• INPUT DATA
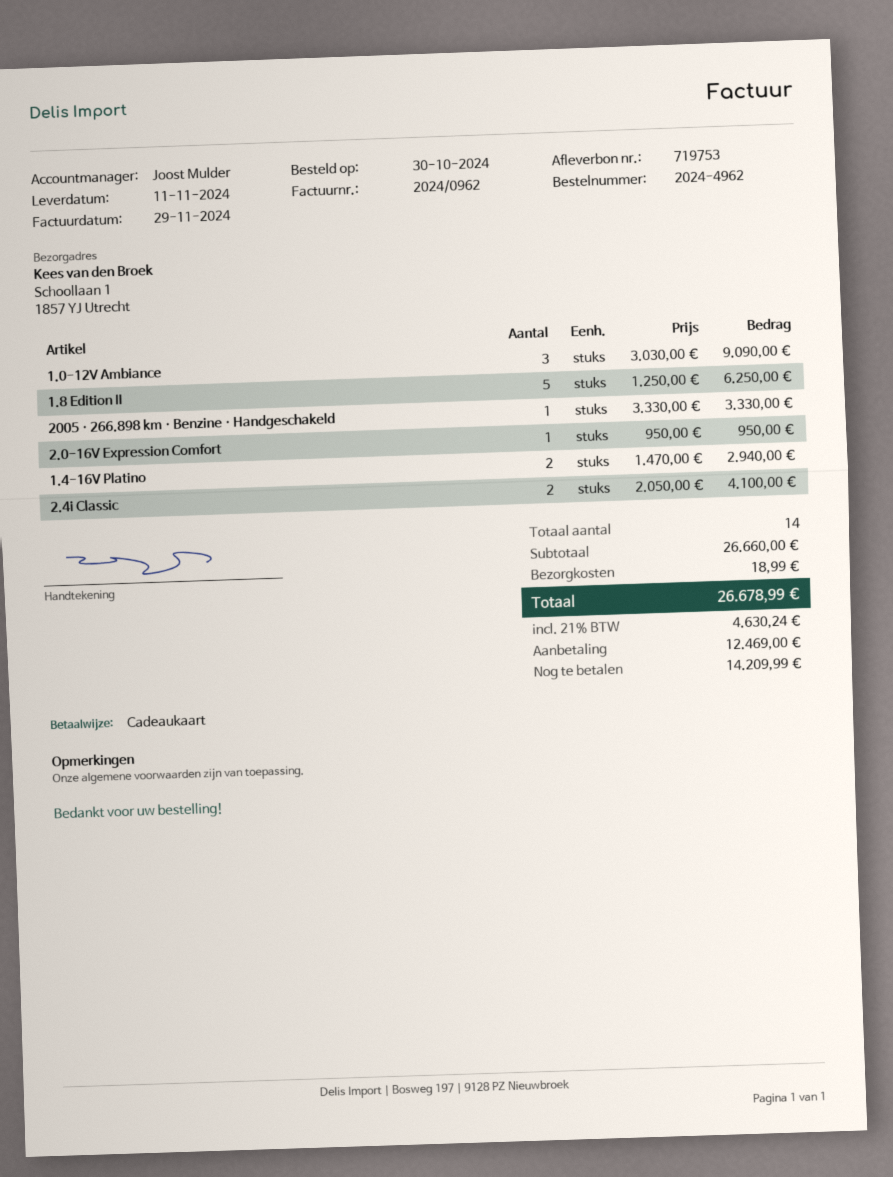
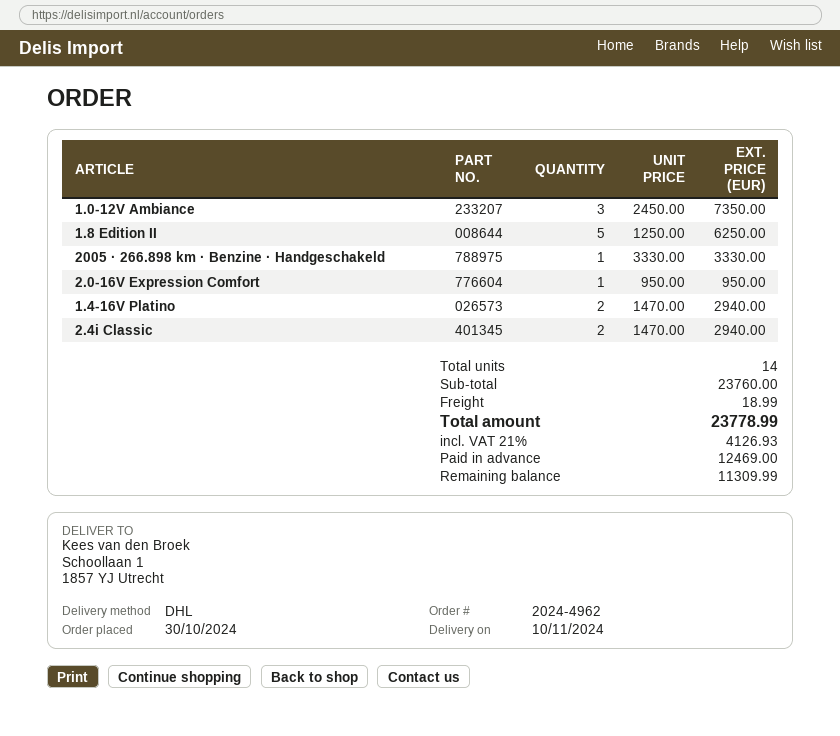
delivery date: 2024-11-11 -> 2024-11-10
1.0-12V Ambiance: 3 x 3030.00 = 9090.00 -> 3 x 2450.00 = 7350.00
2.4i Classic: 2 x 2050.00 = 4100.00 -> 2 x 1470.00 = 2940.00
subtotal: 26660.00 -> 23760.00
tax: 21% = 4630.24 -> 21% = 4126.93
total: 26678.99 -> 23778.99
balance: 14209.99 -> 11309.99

==

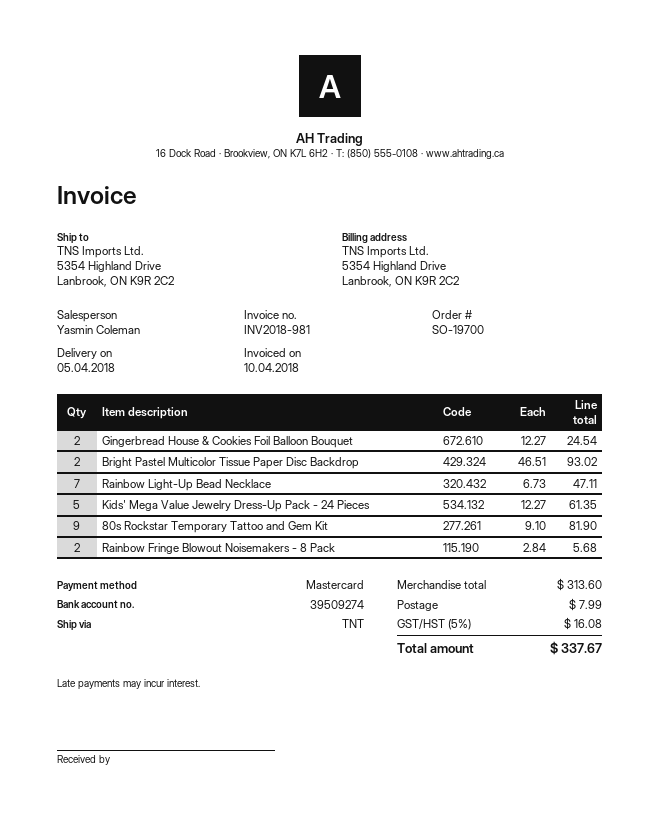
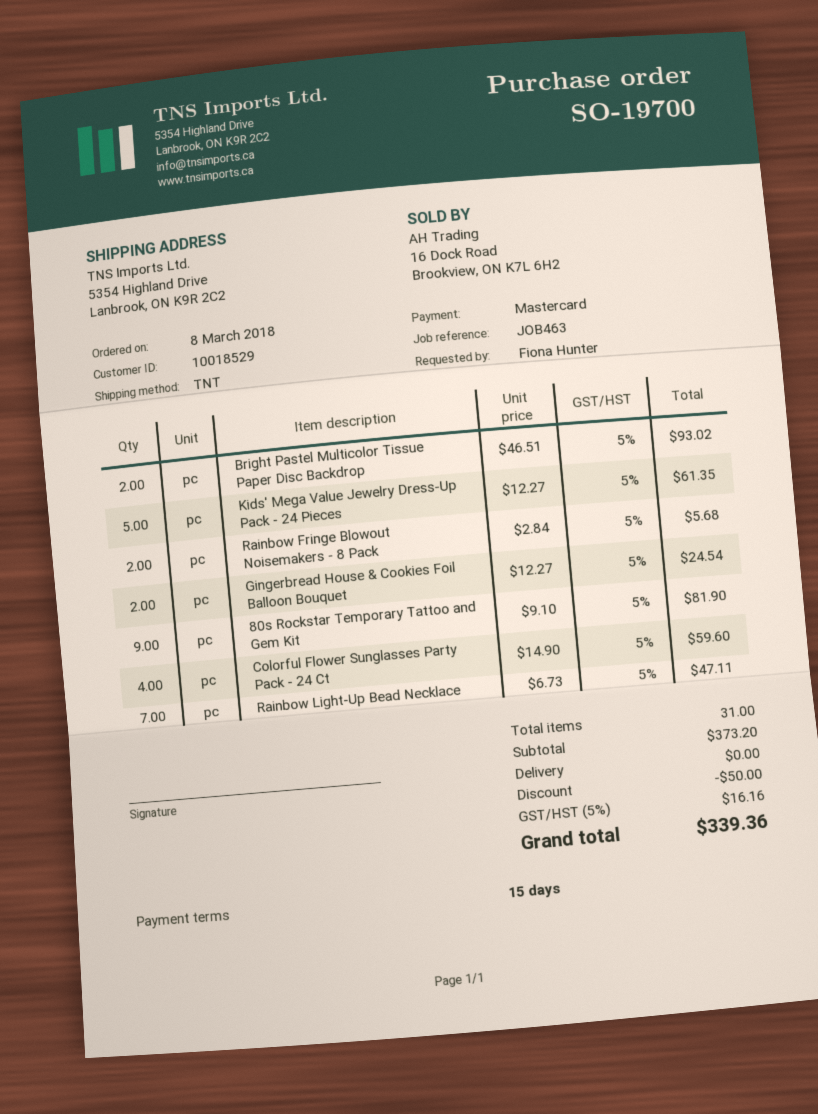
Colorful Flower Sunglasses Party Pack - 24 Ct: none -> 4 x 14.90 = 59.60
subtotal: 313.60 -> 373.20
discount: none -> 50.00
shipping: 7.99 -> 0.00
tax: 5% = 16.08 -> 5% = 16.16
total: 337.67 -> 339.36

* * *

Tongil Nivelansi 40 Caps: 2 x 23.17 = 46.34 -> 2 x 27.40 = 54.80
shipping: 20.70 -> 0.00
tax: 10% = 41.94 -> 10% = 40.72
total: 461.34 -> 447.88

• REQUIRED WORK
Take the entries above and return only the lines from the one with "delivery date: 2024-11-11 -> 2024-11-10" to the one with "balance: 14209.99 -> 11309.99", both included, unchanged.

• ANSWER SECTION
delivery date: 2024-11-11 -> 2024-11-10
1.0-12V Ambiance: 3 x 3030.00 = 9090.00 -> 3 x 2450.00 = 7350.00
2.4i Classic: 2 x 2050.00 = 4100.00 -> 2 x 1470.00 = 2940.00
subtotal: 26660.00 -> 23760.00
tax: 21% = 4630.24 -> 21% = 4126.93
total: 26678.99 -> 23778.99
balance: 14209.99 -> 11309.99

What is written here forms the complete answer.